Prepayment speeds are expected to increase slightly in the August report as a result of a two-day increase in the number of collection days. In July, the 30-year fixed mortgage rate averaged 6.7%, versus 6.66% in June. The Refinance Index averaged 1693 in July, down nearly 4% from June's average. Prepayment speeds are currently expected to decline 15% to 20% in September as the day count declines to 19 from 23, along with the traditional slowing in turnover with the start of fall.
Meanwhile, mortgage application activity rose in the week ending Aug. 3, according to the Mortgage Bankers Association. The Refinance Index jumped 9.1%, to 1881.1, while the Purchase Index was up 7.4%, to 447.4. As a percent of total application activity, the refinancing share was 39.9%, up from 39.4% previously. ARM share was also slightly higher at 22.5% versus 22.3%.
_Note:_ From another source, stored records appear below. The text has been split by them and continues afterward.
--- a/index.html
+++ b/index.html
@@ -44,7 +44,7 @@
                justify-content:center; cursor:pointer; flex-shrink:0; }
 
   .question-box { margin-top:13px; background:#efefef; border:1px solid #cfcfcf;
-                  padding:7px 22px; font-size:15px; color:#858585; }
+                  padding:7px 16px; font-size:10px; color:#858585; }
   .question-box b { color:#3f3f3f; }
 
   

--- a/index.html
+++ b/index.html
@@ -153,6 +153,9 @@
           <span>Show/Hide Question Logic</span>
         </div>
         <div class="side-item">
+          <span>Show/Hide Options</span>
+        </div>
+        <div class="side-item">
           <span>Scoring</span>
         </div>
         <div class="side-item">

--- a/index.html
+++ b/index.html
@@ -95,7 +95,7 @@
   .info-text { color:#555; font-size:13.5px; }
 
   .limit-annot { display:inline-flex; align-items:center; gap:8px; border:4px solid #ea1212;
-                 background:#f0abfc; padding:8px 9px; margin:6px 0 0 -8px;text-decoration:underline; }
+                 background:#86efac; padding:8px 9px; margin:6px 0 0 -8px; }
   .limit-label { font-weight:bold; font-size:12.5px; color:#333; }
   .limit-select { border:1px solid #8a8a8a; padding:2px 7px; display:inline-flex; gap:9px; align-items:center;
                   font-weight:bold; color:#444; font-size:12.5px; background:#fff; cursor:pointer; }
FHLMC Reports Second-Quarter Cash-Out Refis
Freddie Mac reported that in the second quarter of this year, 83% of Freddie Mac-owned loans that were refinanced resulted in new mortgages with loan amounts at least 5% higher than the original mortgage loan. This is unchanged from quarter one.
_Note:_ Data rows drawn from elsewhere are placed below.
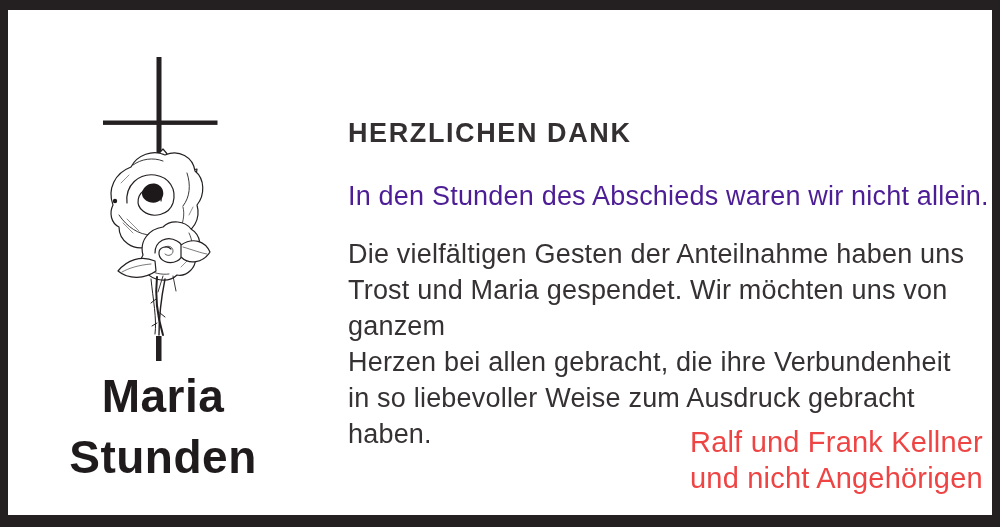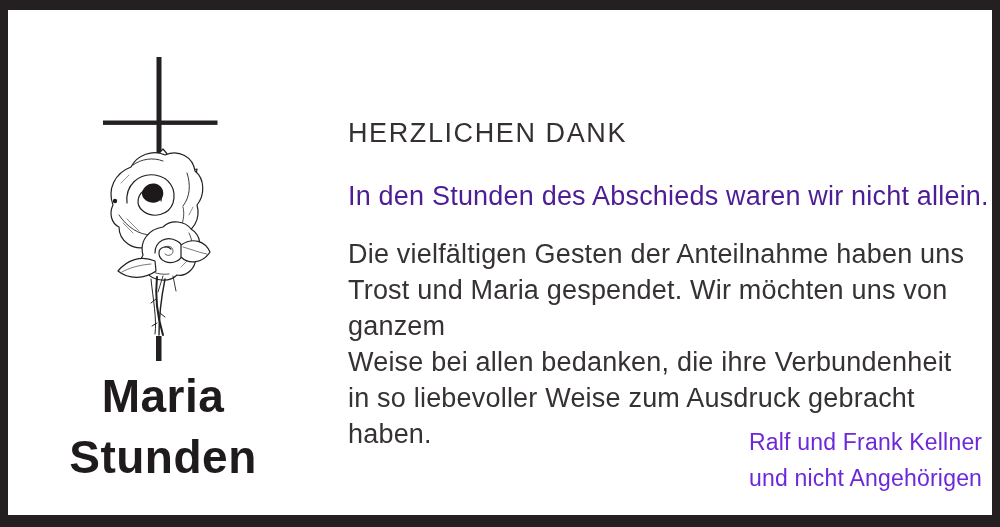--- a/index.html
+++ b/index.html
@@ -48,7 +48,7 @@
     left: 340px;
     top: 108px;
     font-size: 27px;
-    font-weight: 400;
+    font-weight: 700;
     letter-spacing: 1.6px;
     color: #343031;
   }

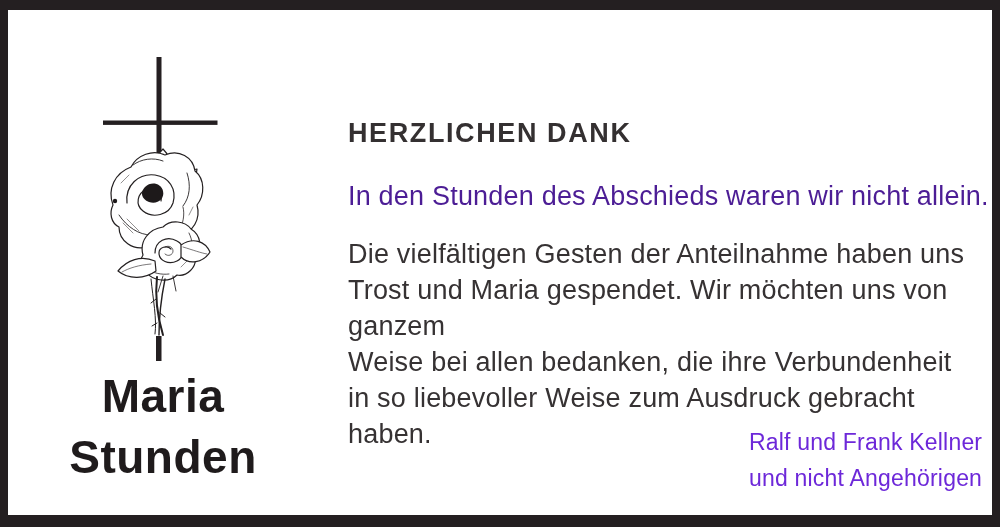--- a/index.html
+++ b/index.html
@@ -153,7 +153,7 @@
   <div class="paragraph">
     <div>Die vielfältigen Gesten der Anteilnahme haben uns</div>
     <div>Trost und Maria gespendet. Wir möchten uns von ganzem</div>
-    <div>Weise bei allen bedanken, die ihre Verbundenheit</div>
+    <div>Herzen bei allen gebracht, die ihre Verbundenheit</div>
     <div>in so liebevoller Weise zum Ausdruck gebracht haben.</div>
   </div>
 

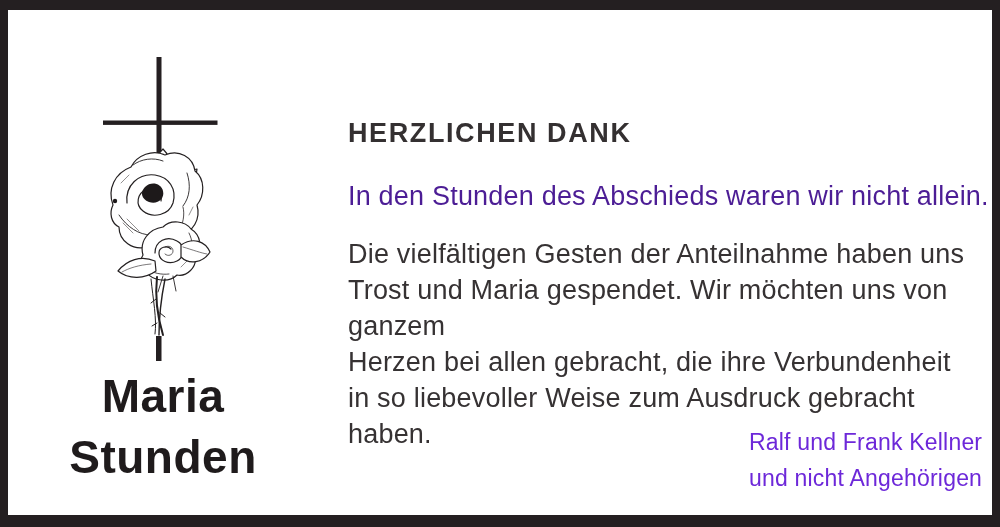--- a/index.html
+++ b/index.html
@@ -71,11 +71,11 @@
   }
   .signature {
     position: absolute;
-    left: 741px;
+    left: 682px;
     top: 415px;
-    font-size: 23px;
+    font-size: 29px;
     line-height: 35.5px;
-    color: #6d28d9;
+    color: #ef4444;
     letter-spacing: 0.2px;
   }
 </style>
Mortgage rates in the second quarter versus the first quarter were, on average, up only 14 basis points (6.36% in the second quarter versus 6.22% in the first quarter, while the Refinance Index was also little changed at an average of 2050 in the first quarter and 1938 in the second quarter.
"Borrowers who are refinancing were motivated by a desire either to extract equity or to obtain more favorable terms than on their adjustable-rate mortgage, which may be nearing an interest rate adjustment," Freddie Mac Chief Economist Frank Nothaft said.
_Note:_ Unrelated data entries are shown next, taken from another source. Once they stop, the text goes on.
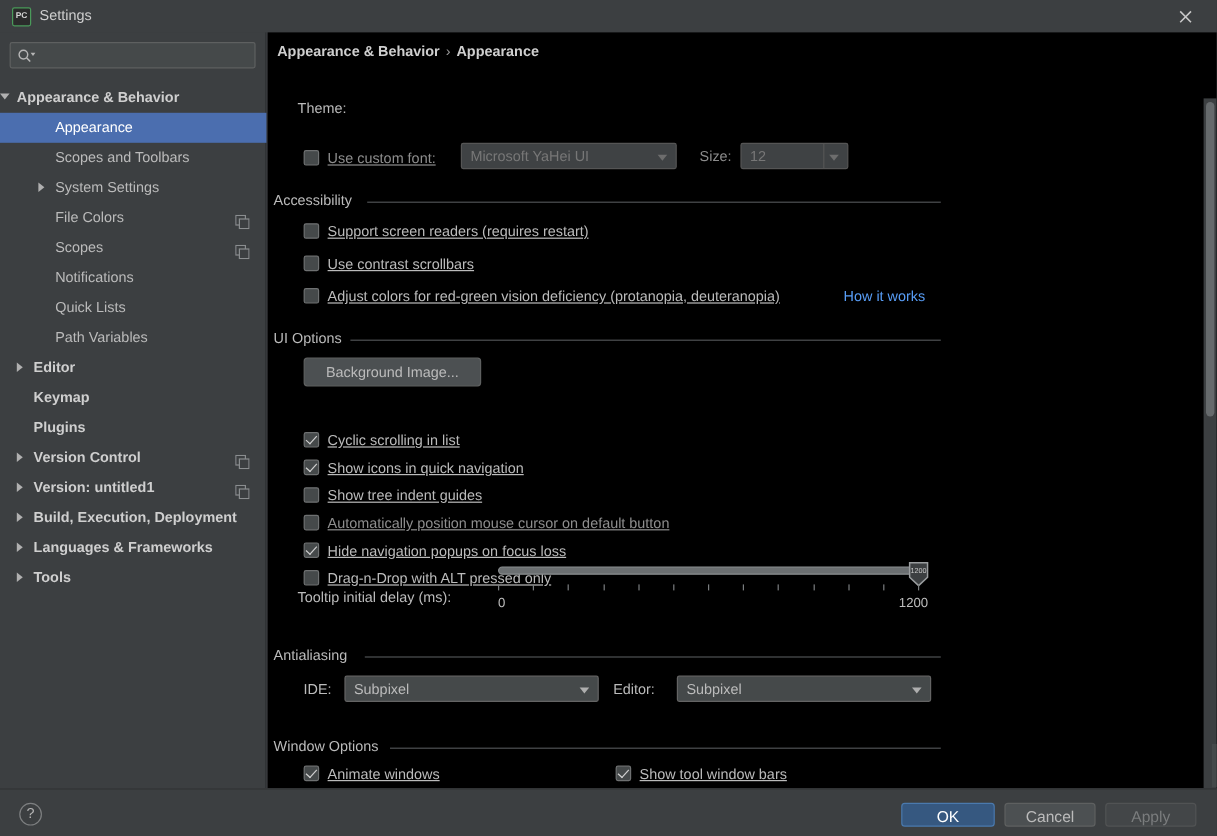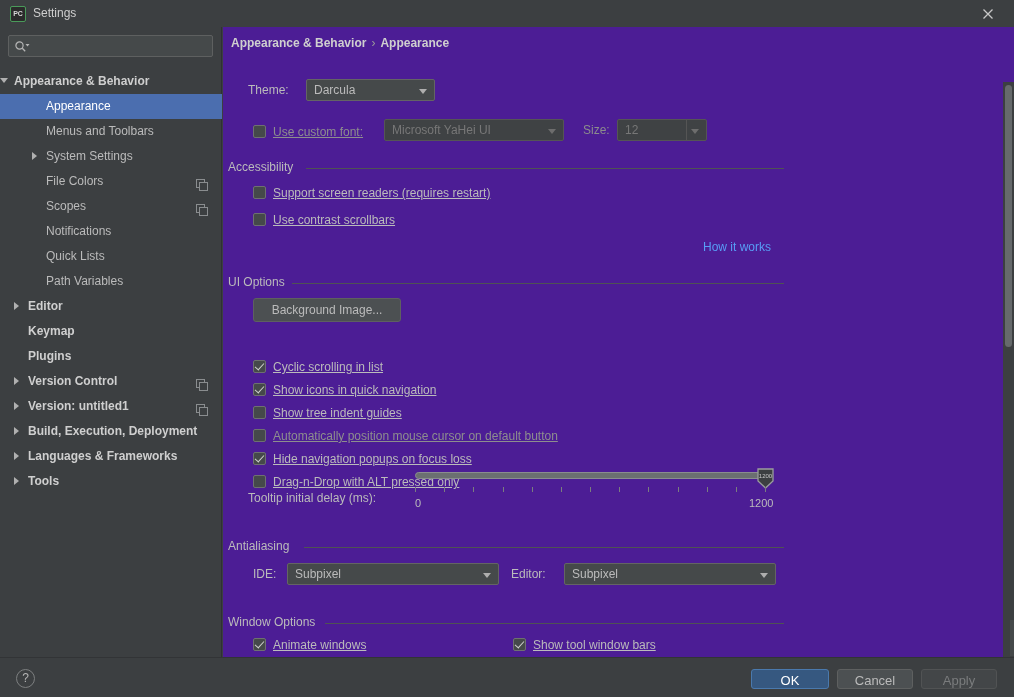--- a/index.html
+++ b/index.html
@@ -73,7 +73,7 @@
   
   .main {
     position: absolute; left: 223px; top: 27px; width: 791px; height: 630px;
-    background: #4c1d95; overflow: hidden;
+    background: #000000; overflow: hidden;
   }
   .breadcrumb {
     position: absolute; left: 8px; top: 9px; font-size: 12px;

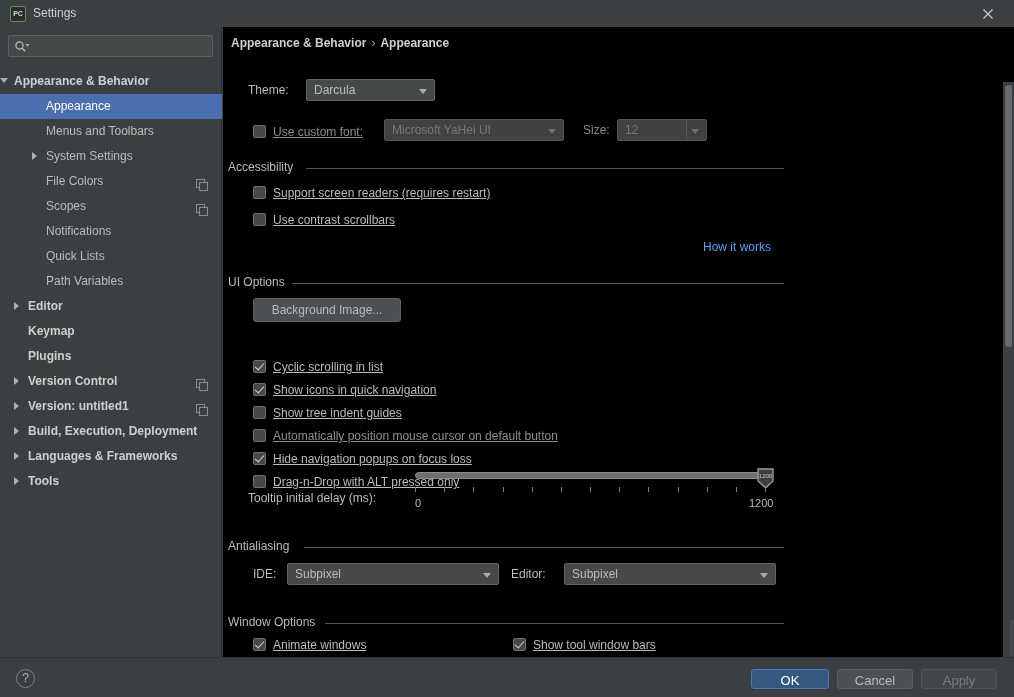--- a/index.html
+++ b/index.html
@@ -244,10 +244,6 @@
     </div>
 
     <div class="label" style="position:absolute;left:25px;top:56px;">Theme:</div>
-    <div class="combo" style="left:83px;top:52px;width:129px;">
-      <span>Darcula</span>
-      <span class="caret"></span>
-    </div>
 
     <div class="cb-row" style="left:30px;top:96px;">
       <span class="cb"></span><span class="cb-text dim">Use custom font:</span>

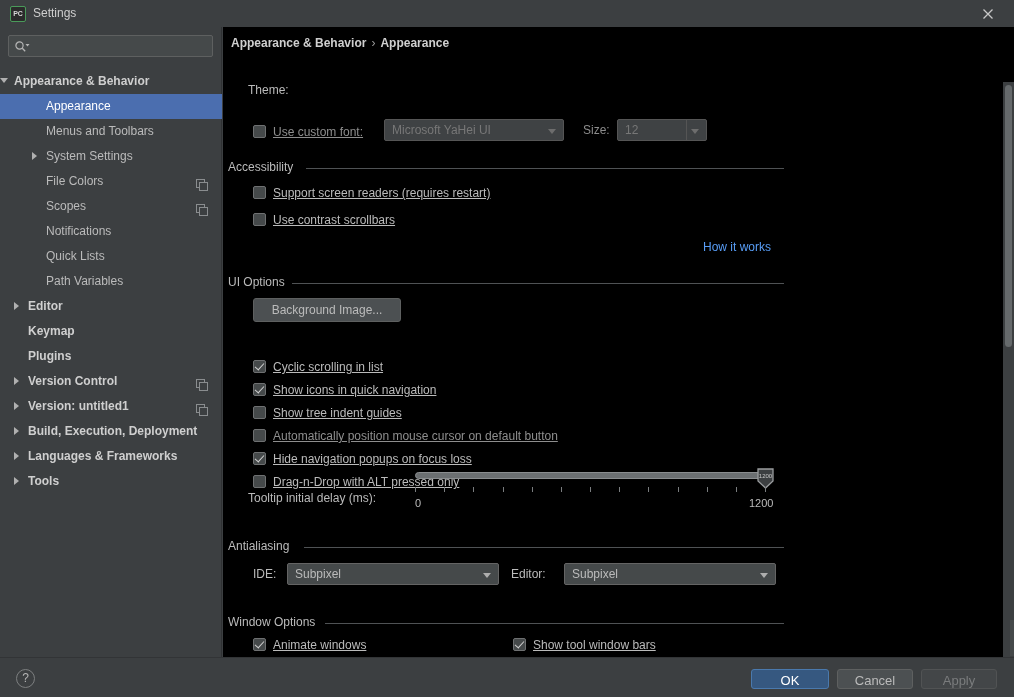--- a/index.html
+++ b/index.html
@@ -207,7 +207,7 @@
     <div class="tree" id="tree">
         <div class="tree-row"><span class="arrow down" style="left: 0px;"></span><span class="tree-label bold" style="margin-left: 14px;">Appearance &amp; Behavior</span></div>
         <div class="tree-row selected"><span class="tree-label" style="margin-left: 46px;">Appearance</span></div>
-        <div class="tree-row"><span class="tree-label" style="margin-left: 46px;">Menus and Toolbars</span></div>
+        <div class="tree-row"><span class="tree-label" style="margin-left: 46px;">Scopes and Toolbars</span></div>
         <div class="tree-row"><span class="arrow right" style="left: 32px;"></span><span class="tree-label" style="margin-left: 46px;">System Settings</span></div>
         <div class="tree-row"><span class="tree-label" style="margin-left: 46px;">File Colors</span><span class="row-ico"><svg width="12" height="12" viewBox="0 0 12 12">
               <rect x="0.5" y="0.5" width="8" height="8" fill="none" stroke="#8a8d8f"></rect>

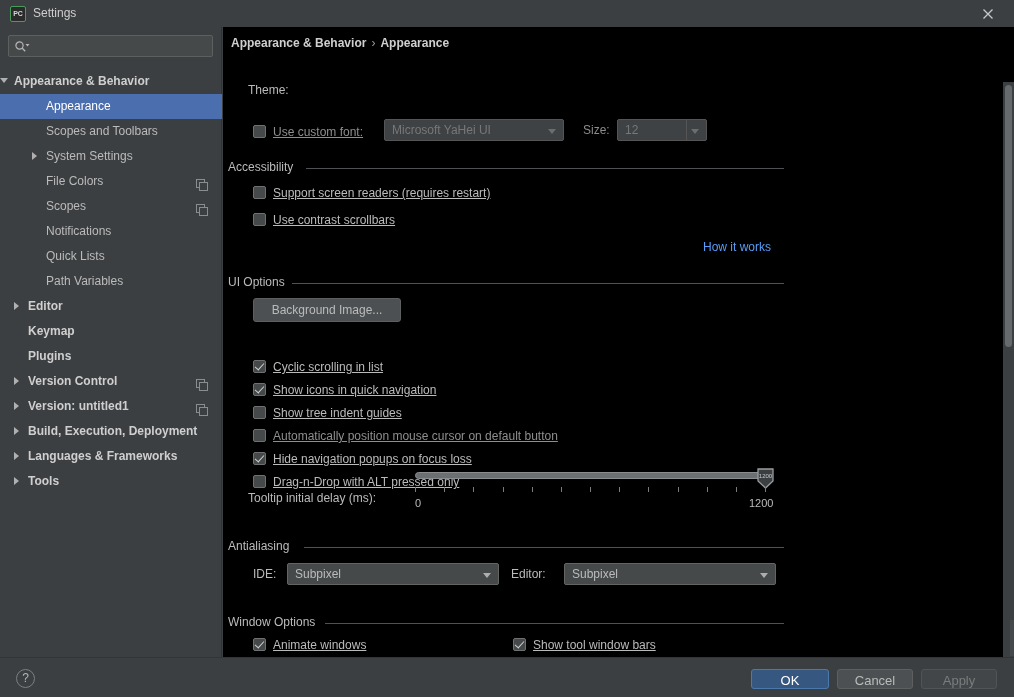--- a/index.html
+++ b/index.html
@@ -269,6 +269,9 @@
     <div class="cb-row" style="left:30px;top:184px;">
       <span class="cb"></span><span class="cb-text">Use contrast scrollbars</span>
     </div>
+    <div class="cb-row" style="left:30px;top:211px;">
+      <span class="cb"></span><span class="cb-text">Adjust colors for red-green vision deficiency (protanopia, deuteranopia)</span>
+    </div>
     <div class="link" style="position:absolute;left:480px;top:211px;line-height:18px;">How it works</div>
 
     <div class="section" style="left:5px;top:248px;width:556px;">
With mortgage rates moving steadily higher and refinancing activity lower based on the MBA's Refinance Index, cash-out refinance activity is expected to decline in the second half of this year.
Freddie Mac estimates that the refinance share of mortgage originations will decline by as much as 10 percentage points in the second half. In addition, the GSE noted that originations tend to be lower in the second half of the year as a result of seasonal market conditions. Given both, the agency expects the volume of cash-out activity to decline by roughly a third later this year, said Freddie Mac Deputy Chief Economist Amy Crews Cutts.
For the second quarter, Freddie Mac's quarterly survey also stated that the median ratio of new-to-old interest was 1.02. This means that one-half of those borrowers who paid their original mortgage and took out a new one increased their loan rate by 2%. This remained the same as in the first quarter of this year but was down slightly from 1.04 for the fourth quarter of 2006.
The median age of the refinanced loans was 3.5 years, up from 3.3 years in the first quarter. Freddie Mac said this was the oldest median age in nearly seven years!
The median appreciation of the refinanced property was 23%, compared with 25% in quarter one. This is the lowest since the first quarter of 2005, when it was also 23%.